Once the ideation acceptance email came through I used Bundler to setup a rubygem called MOTW (Movies Opening This Week). I started trying to scrape Rotten Tomatoes Opening This Week list. Even though I could see the data in my browser nothing I tried could touch it. Eventually I found out that Javascript content can't be pulled with the combo of open-uri and Nokogiri I was using. I tried to make headless browsers work but every one I found had requirements that were incompatible with the Ruby Gem format. So I decided to find another movie website to scrape a list from and ended up with IMDB.
I wish at this point I would have taken a step back and rethought the overall picture. Scraping two seperate websites added difficultly and a lot of time down the road that was ultimately wasted. But back to the process, I went through and came up with scrapes for both IMDB's In Theaters list and any specific movie in Rotten Tomatoes. This was the start of my second misstep. I got so caught up in making my idea that I forgot in the ideation I said my first feature would be the movie list, I ignored the recommendation against scraping everything, and the fact that all the examples of what this project should look like pulled significantly less data then I was starting off with.
At this point I created a Movie class with 15 instance variables for all of the different attributes. Other than just housing data it was capable of taking the return values from scraper (a hash for single movies and an array of hashes for the movie list) and turning them into new Movie objects. This was probably the smoothest part of the entire project and is the one example of code I got almost entirely right the first time.
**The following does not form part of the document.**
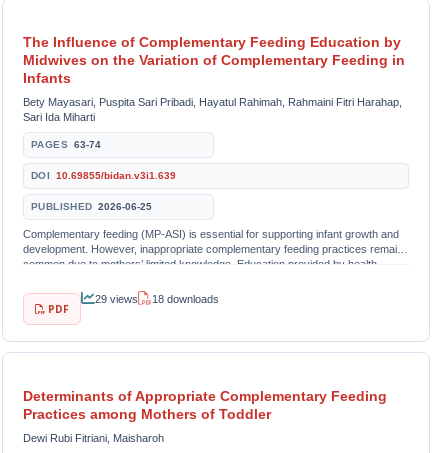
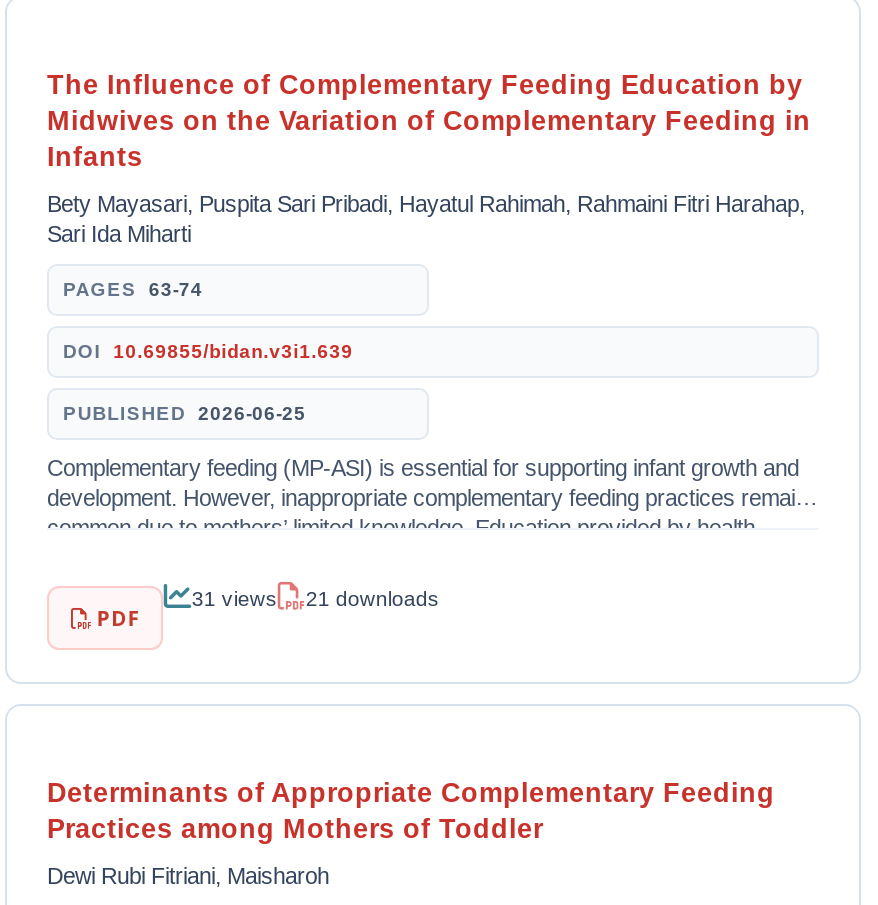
- 29 views
+ 31 views

- 18 downloads
+ 21 downloads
Now that I could create objects I did some testing. Right off the bat I noticed that some movies were missing information so I had to add a lot of conditionals to make scrapes handle this. In order to avoid turning the Scraper class into a giant mess I used a lot of short cuts to save lines. The biggest mistake of the entire project happened here. By not deciding to reduce how much I was grabbing I ended up almost doing three times more work than necessary (on managing movie information). Since I have to handle scraping it, getting it into a useable format, and displaying it I sank the majority of the projects time trying to support my initial dataset.
Creating the CLI was the catalyst for change in my process. I got fed up with trying to split every possible action into seperate methods and the code I wrote to make Scraper small was difficult for even me to read. Luckily in a technical one on one Dakota explained to me that single responsibility principle doesn't mean you have to have one method to display options to the user, one to validate, and one to act on their input but that if the code to handle this interaction won't be repeated in can be in a single function. As long as this function doesn't handle anything else. We also went through my Scraping class code and the best solution he could come up with is splitting the list and movie scrapes out into seperate methods.
This reinvigorated me and freed me from the trap I had created. As I worked through filling out the CLI I got over trying to make my original vision work and cut the amount of information I was scraping in half. This allowed me to refactor the project significantly and to refocus on creating the minimum viable product.
Overall I would say this was a positive yet very stressful experience. It illuminated a number of bad habits I need to work on and was a great lesson about how programming is more than just being able to code. I know see that how much to code is just as important as what and how.